Her message, she said, is not that alcohol is bad.
“I’m not against drinking,” Mrs. Franks said. “Drink all you want, but stay out of the car or, if somebody you’re with drinks, don’t get in the car with them if they’re going to drive.”
It’s a message she can’t repeat often enough, or loudly enough.
Nationwide, deaths from crashes involving drunk drivers increased 4.6 percent in 2012 — killing 10,322 people compared to 9,865 in 2011, according to the National Highway Traffic Safety Administration.
In Lucas County, 18 people died in 14 drug-related or alcohol-related crashes last year — up from 12 deaths in 10 crashes in 2011.
Deputy Woodruff said there are alternatives for those who want to get together and have drinks with family and friends for the holidays. A designated driver is the best option, he said, but there are always taxi cabs — some of which offer free rides for the holidays.
AAA Northwest Ohio is offering a “Tipsy Tow” service Wednesday and Thursday. Impaired motorists may call 1-800-AAA-HELP and say they need a Tipsy Tow. The auto club will provide a one-way ride for the driver and his or her vehicle for up to 10 miles.
Deputy Woodruff said most law enforcement agencies plan extra patrols for Thanksgiving, and sobriety checkpoints will be staged Tuesday at Secor Road and Bancroft Street and at Dorr Street and McCord Road.
“We’ll be starting early — probably at 7 p.m. — because of the nature of the beast and what we’re dealing with, we’ll probably run until midnight,” he said.
Deputy Woodruff said paying for a taxi or a service like bemydd.com is money well spent.
“A DUI will cost you about $10,000 by the time you go through court, pay the attorneys, and pay your increased insurance and reinstatement costs, classes, and all you have to do,” he said.
And that’s assuming you don’t kill or injure someone.
Beth Hite, 64, of Whitehouse was the victim of an uninsured drunk driver who went left of center on Stitt Road and struck her car Oct. 17, 1995. She nearly lost her right leg and left hand, and 18 years and 14 surgeries later, she is still recovering physically.
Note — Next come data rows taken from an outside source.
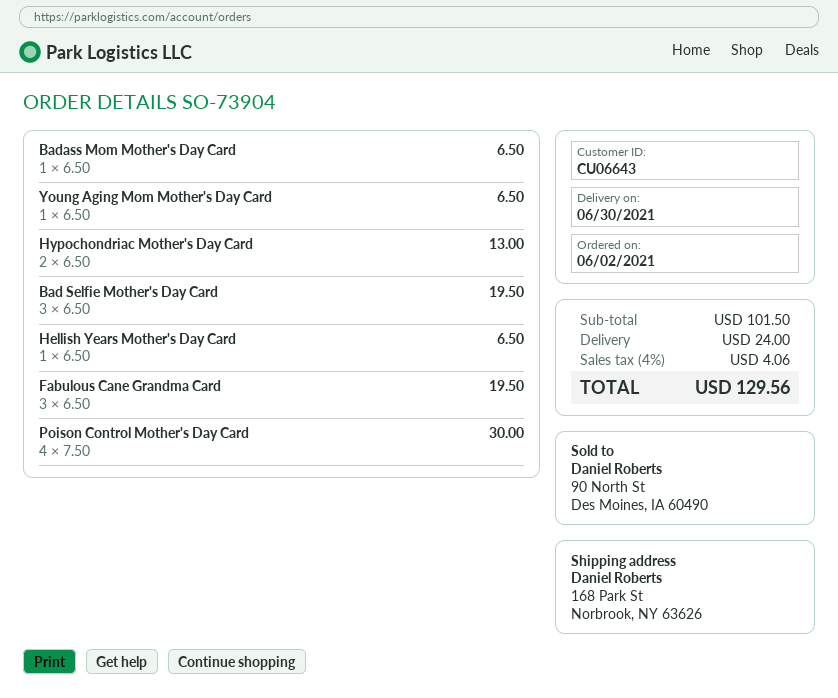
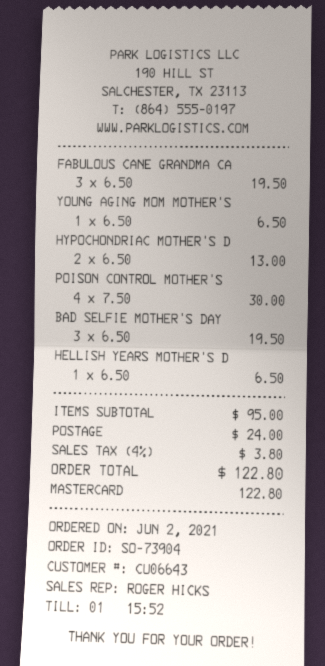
Badass Mom Mother's Day Card: 1 x 6.50 = 6.50 -> none
subtotal: 101.50 -> 95.00
tax: 4% = 4.06 -> 4% = 3.80
total: 129.56 -> 122.80

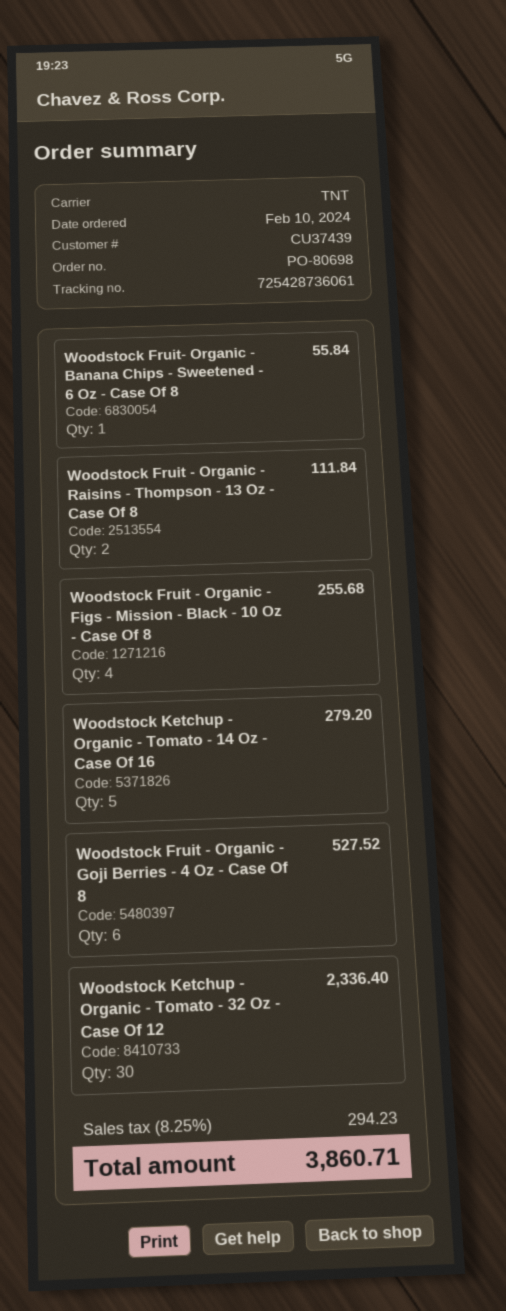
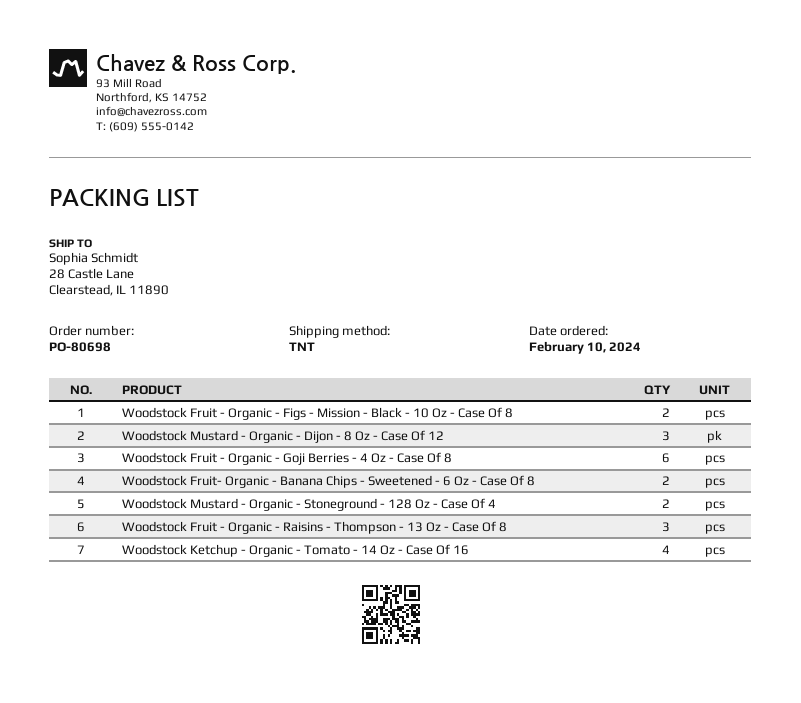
Woodstock Fruit- Organic - Banana Chips - Sweetened - 6 Oz - Case Of 8: 1 -> 2
Woodstock Fruit - Organic - Raisins - Thompson - 13 Oz - Case Of 8: 2 -> 3
Woodstock Fruit - Organic - Figs - Mission - Black - 10 Oz - Case Of 8: 4 -> 2
Woodstock Ketchup - Organic - Tomato - 14 Oz - Case Of 16: 5 -> 4
Woodstock Ketchup - Organic - Tomato - 32 Oz - Case Of 12: 30 -> none
Woodstock Mustard - Organic - Dijon - 8 Oz - Case Of 12: none -> 3
Woodstock Mustard - Organic - Stoneground - 128 Oz - Case Of 4: none -> 2

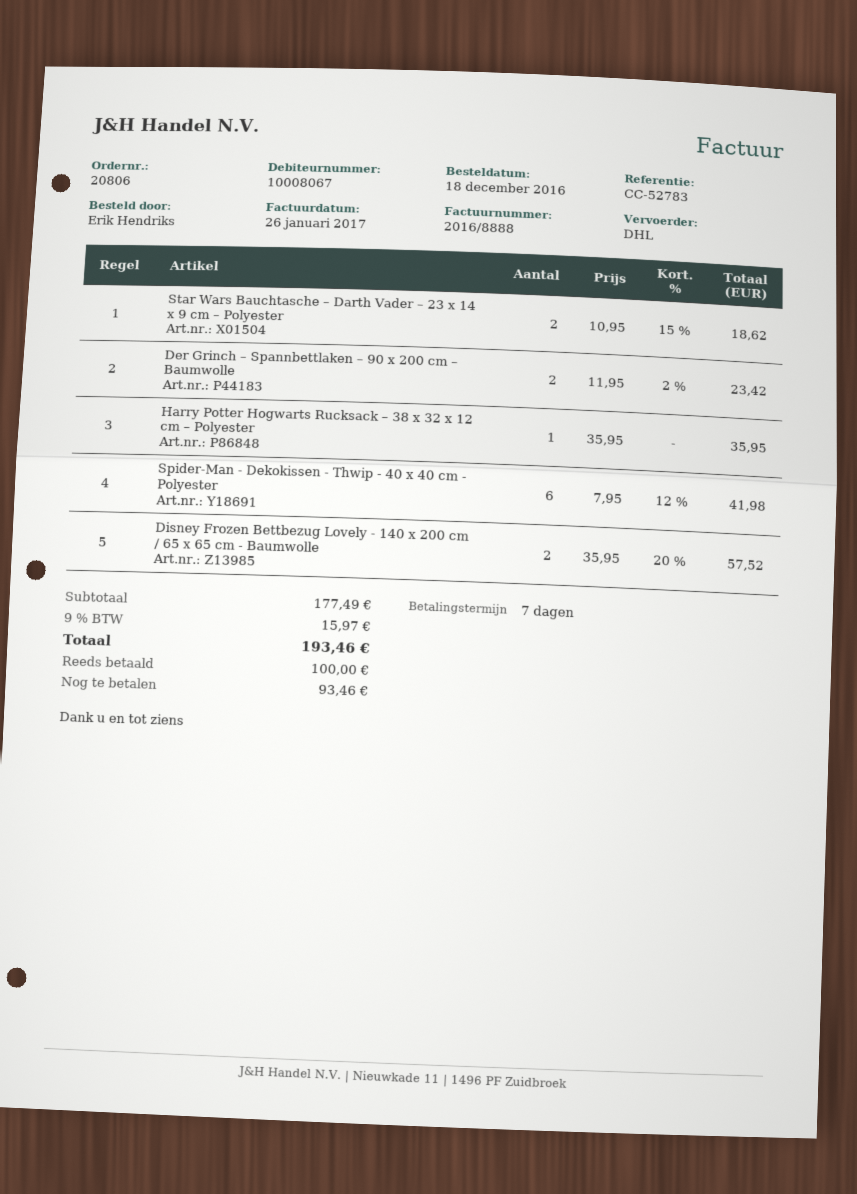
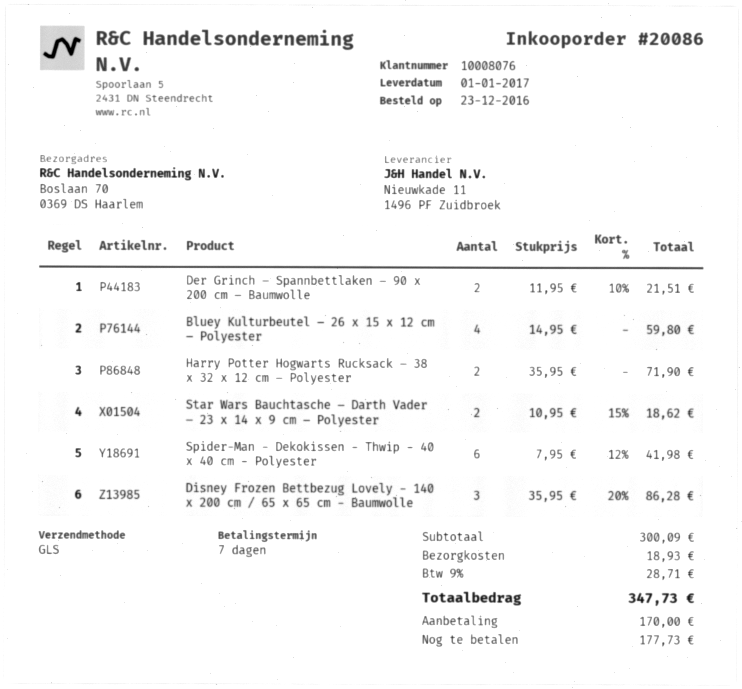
order number: 20806 -> 20086
order date: 2016-12-18 -> 2016-12-23
customer number: 10008067 -> 10008076
shipping method: DHL -> GLS
Der Grinch – Spannbettlaken – 90 x 200 cm – Baumwolle: 2 x 11.95 - 2% = 23.42 -> 2 x 11.95 - 10% = 21.51
Harry Potter Hogwarts Rucksack – 38 x 32 x 12 cm – Polyester: 1 x 35.95 = 35.95 -> 2 x 35.95 = 71.90
Disney Frozen Bettbezug Lovely - 140 x 200 cm / 65 x 65 cm - Baumwolle: 2 x 35.95 - 20% = 57.52 -> 3 x 35.95 - 20% = 86.28
Bluey Kulturbeutel – 26 x 15 x 12 cm – Polyester: none -> 4 x 14.95 = 59.80
subtotal: 177.49 -> 300.09
shipping: none -> 18.93
tax: 9% = 15.97 -> 9% = 28.71
total: 193.46 -> 347.73
deposit: 100.00 -> 170.00
balance: 93.46 -> 177.73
Her emotional recovery continues too. Like Mrs. Franks, she speaks to those convicted of drunken driving each month.
“I tell them when I introduce myself that I’m going to talk to them about choices, consequences, and costs — the three C’s,” Mrs. Hite said. “I stick very close to my script because it has been 18 years, but I never know how I’m going to react when I’m telling the story.”
The drunk driver who crashed into her car spent five years in prison and lost his driver’s license for life.
Mrs. Hite, who works as a senior appeals coordinator for Paramount, said she chooses to look at the bright side and tries to make a difference, rather than be bitter and resentful about what happened to her.
“That’s why I speak with the [victim-impact] panel,” she said. “The last thing I leave with the group — because I’m the last speaker, usually — is if you haven’t heard anything else that’s been said tonight, hear this: If you think you can drink and drive impaired, you are dead wrong. Then I repeat that. I ask them to use whatever brought them to the impact panel as a wake-up call.”